Ça y est, le moment est venu d’amorcer ma propre pompe lacrymale. Ce que je fais en détournant les yeux. Par la baie vitrée, je plonge mon regard dans le maelström du Magasin. Un cœur impitoyable pulse des globules supplémentaires dans les artères bouchées. L’humanité entière me paraît ramper sous un gigantesque paquet cadeau. De jolis ballons translucides montent sans discontinuer du rayon des jouets pour s’agglutiner là-haut, contre la verrière dépolie. La lumière du jour filtre à travers ces grappes multicolores. C’est beau. La cliente essaye en vain d’interrompre Lehmann qui, impitoyable, dresse mon curriculum à venir. Pas brillant. Deux ou trois emplois minables, nouvelles exclusions, le chômage définitif, un hospice, et la fosse commune en perspective. Quand les yeux de la cliente se reportent sur moi, je suis en larmes. Lehmann n’élève pas la voix. Il enfonce méthodiquement le clou.

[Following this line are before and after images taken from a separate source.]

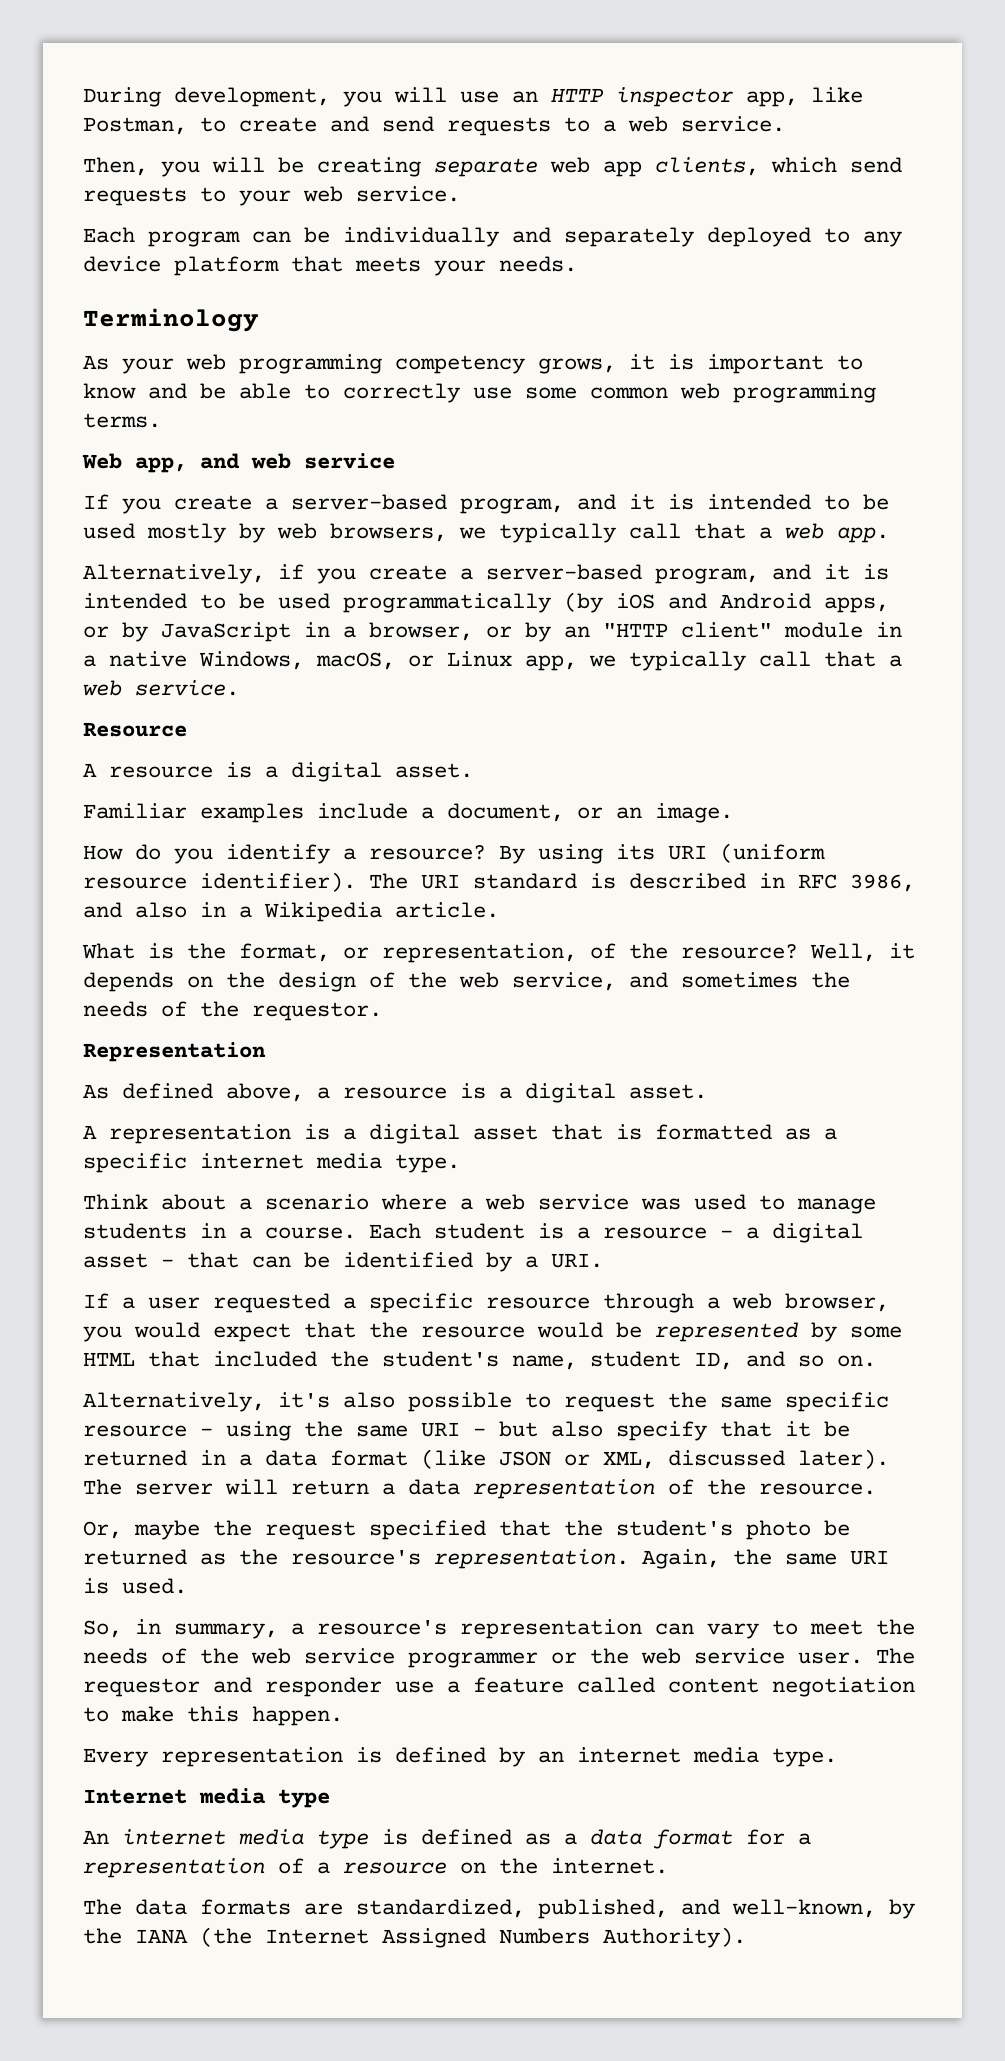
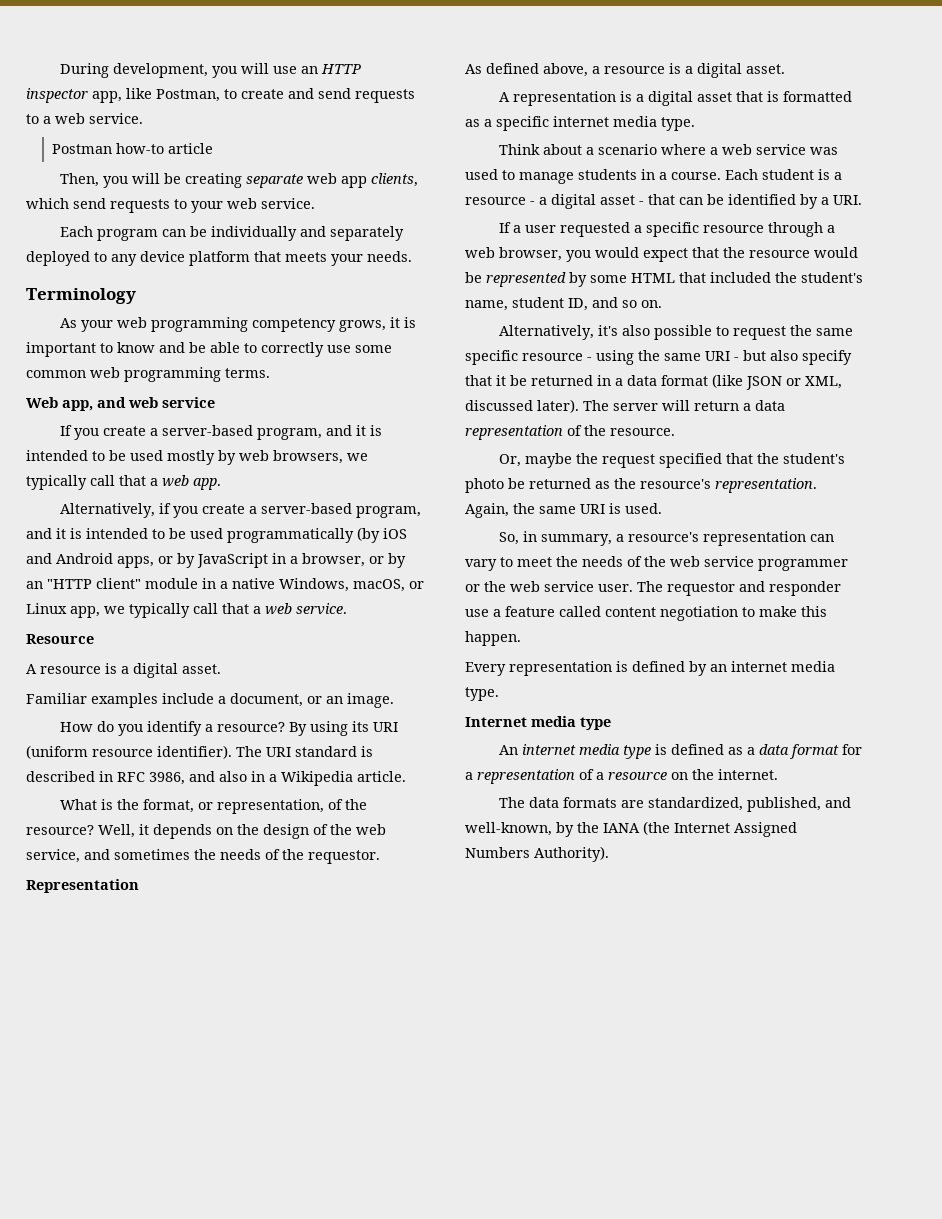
(785, 124) none -> [51,143,213,154] // Postman how-to article

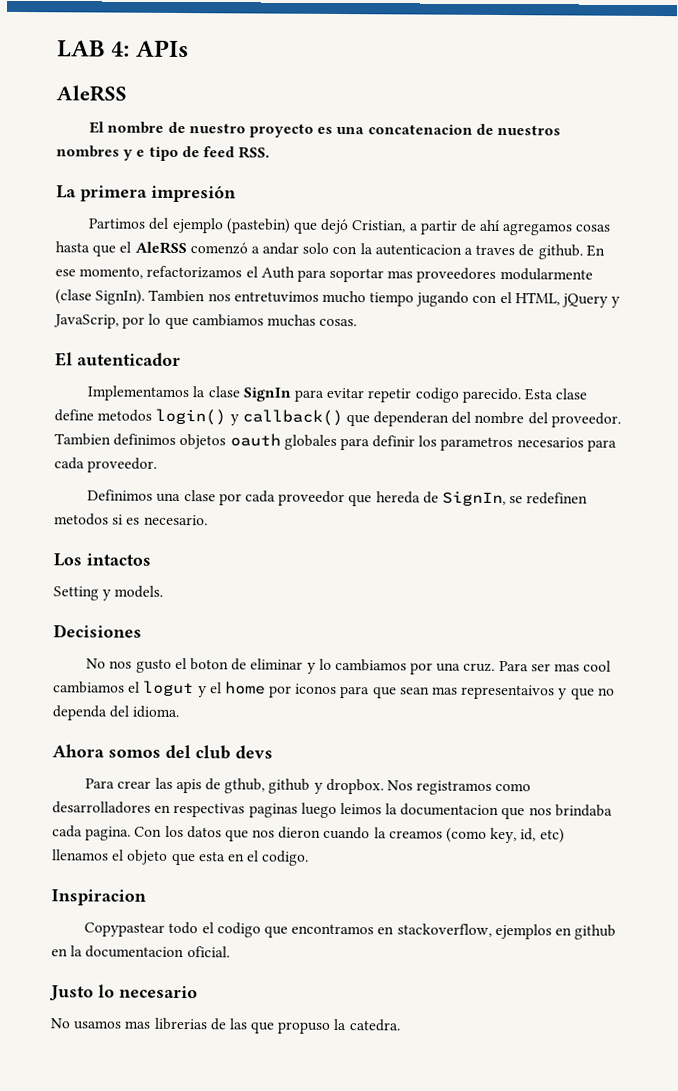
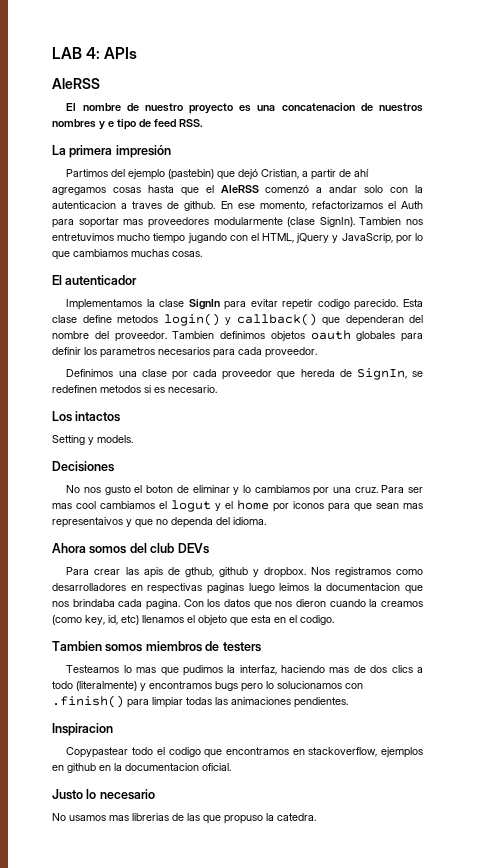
[235,745,273,759] devs -> [177,543,209,554] DEVs
(310, 858) none -> [52,641,261,652] [66,665,424,676] [52,681,363,692] [52,695,348,708] // Tambien somos miembros de testers // Testeamos lo mas que pudimos la interfaz, haciendo mas de dos clics a todo (literalmente) y encontramos bugs pero lo solucionamos con .finish() para limpiar todas las animaciones pendientes.

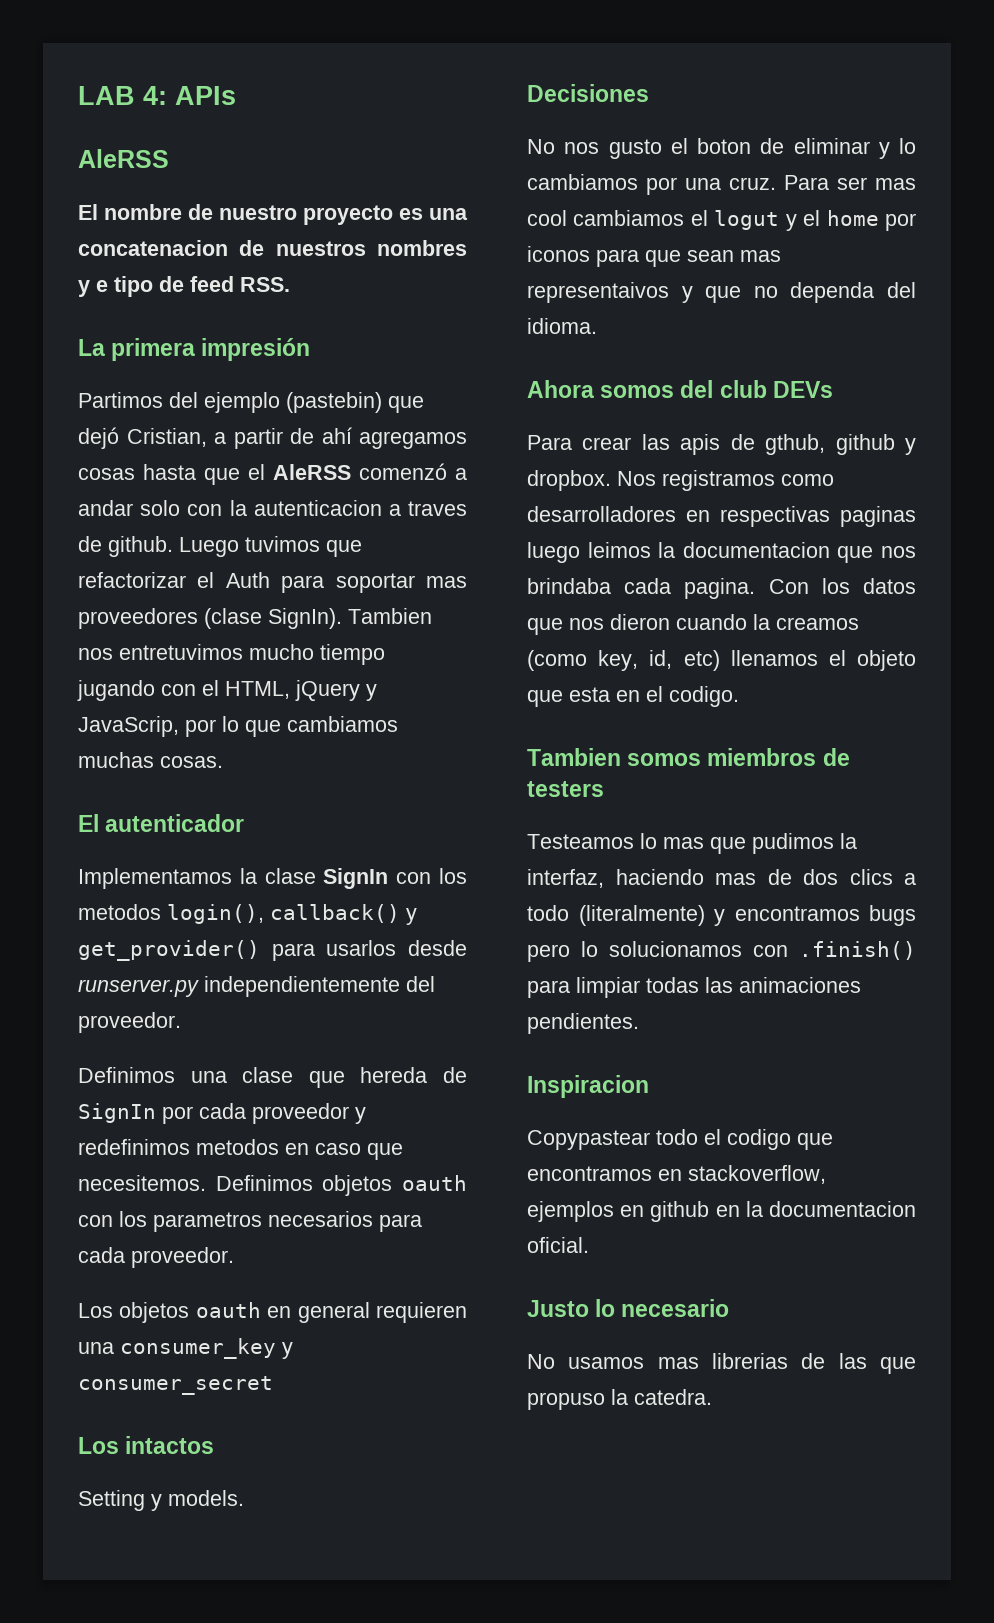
[220,201,383,211] En ese momento, refactorizamos -> [179,536,362,557] [78,572,186,588] Luego tuvimos que refactorizar
[213,217,283,225] modularmente -> (198, 618) none
[224,299,423,310] [52,313,423,326] [52,330,423,342] [52,347,81,355] para evitar repetir codigo parecido. Esta clase define metodos login() y callback() que dependeran del nombre del proveedor. Tambien definimos objetos oauth globales para definir -> [396,868,468,884] [78,904,417,925] [78,940,467,961] [78,976,435,997] [78,1012,181,1033] [78,1067,467,1088] [78,1103,366,1124] [78,1139,403,1160] [78,1175,467,1196] [78,1215,113,1227] con los metodos login(), callback() y get_provider() para usarlos desde runserver.py independientemente del proveedor. // Definimos una clase que hereda de SignIn por cada proveedor y redefinimos metodos en caso que necesitemos. Definimos objetos oauth con
[66,368,424,380] [52,385,217,393] Definimos una clase por cada proveedor que hereda de SignIn, se redefinen metodos si es necesario. -> [78,1302,467,1323] [78,1338,293,1359] [78,1376,273,1395] Los objetos oauth en general requieren una consumer_key y consumer_secret

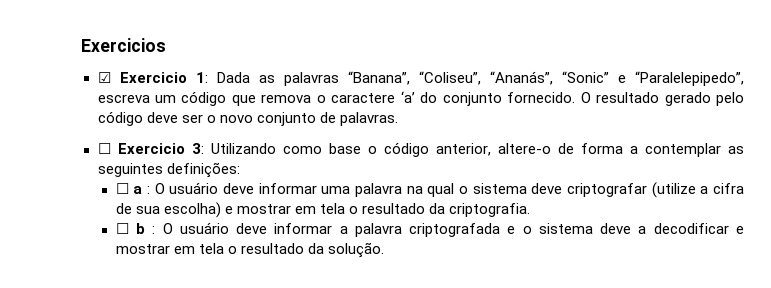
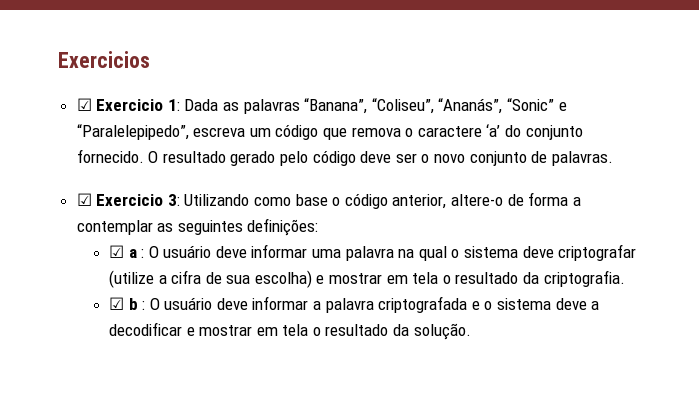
[97,143,111,154] ☐ -> [76,193,92,206] ☑
[115,183,129,194] ☐ -> [108,245,124,258] ☑
[115,223,129,234] ☐ -> [108,297,124,310] ☑

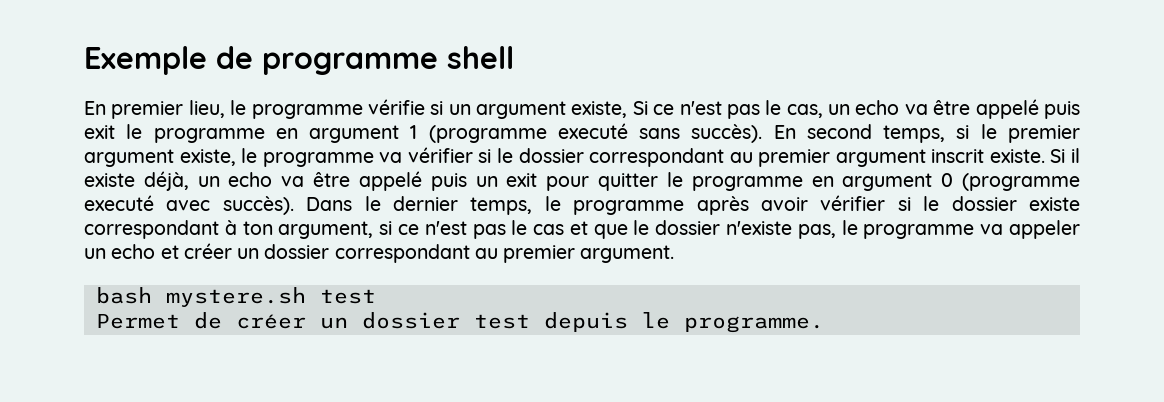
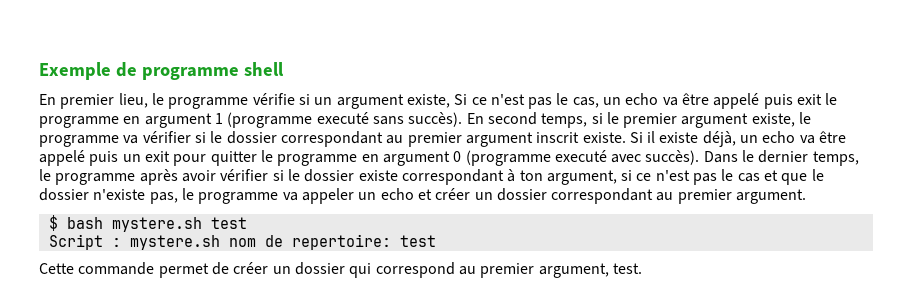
(675, 254) none -> [48,215,58,231] $
[95,312,824,333] Permet de créer un dossier test depuis le programme. -> [48,234,436,250] [39,262,642,278] Script : mystere.sh nom de repertoire: test // Cette commande permet de créer un dossier qui correspond au premier argument, test.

Ce que je vois dans les yeux de la cliente maintenant, ne me surprend pas. Je l’y vois, elle. Il a suffi que je me mette à pleurer pour qu’elle prenne ma place. Compassion. Elle parvient enfin à interrompre Lehmann au milieu d’une respiration. Machine arrière toute. Elle retire sa plainte. Qu’on se contente de faire jouer la garantie du réfrigérateur, elle n’en demande pas plus. Inutile de me faire rembourser le réveillon de vingt-cinq personnes. (A un moment ou à un autre, Lehmann a dû parler de mon salaire.) Elle s’en voudrait de me faire perdre ma place une veille de fête. (Lehmann a prononcé le mot « Noël » une bonne vingtaine de fois.) Tout le monde peut faire des erreurs, elle-même il n’y a pas si longtemps, dans son travail…


Cinq minutes plus tard, elle quitte le bureau des Réclamations munie d’un bon de commande pour un réfrigérateur neuf. Le bébé et sa poussette restent coincés une seconde dans la porte. Elle pousse, avec un sanglot nerveux.

Lehmann et moi restons seuls. Je le regarde un moment se fendre la pêche puis — coup de pompe ou quoi ? — je murmure :

— Belle équipe de salauds, hein ?

Sa gueule d’aboyeur s’ouvre toute grande pour me répondre. Mais quelque chose la lui ferme.

Cela monte du ventre du Magasin.

C’est une explosion sourde. Suivie de hurlements.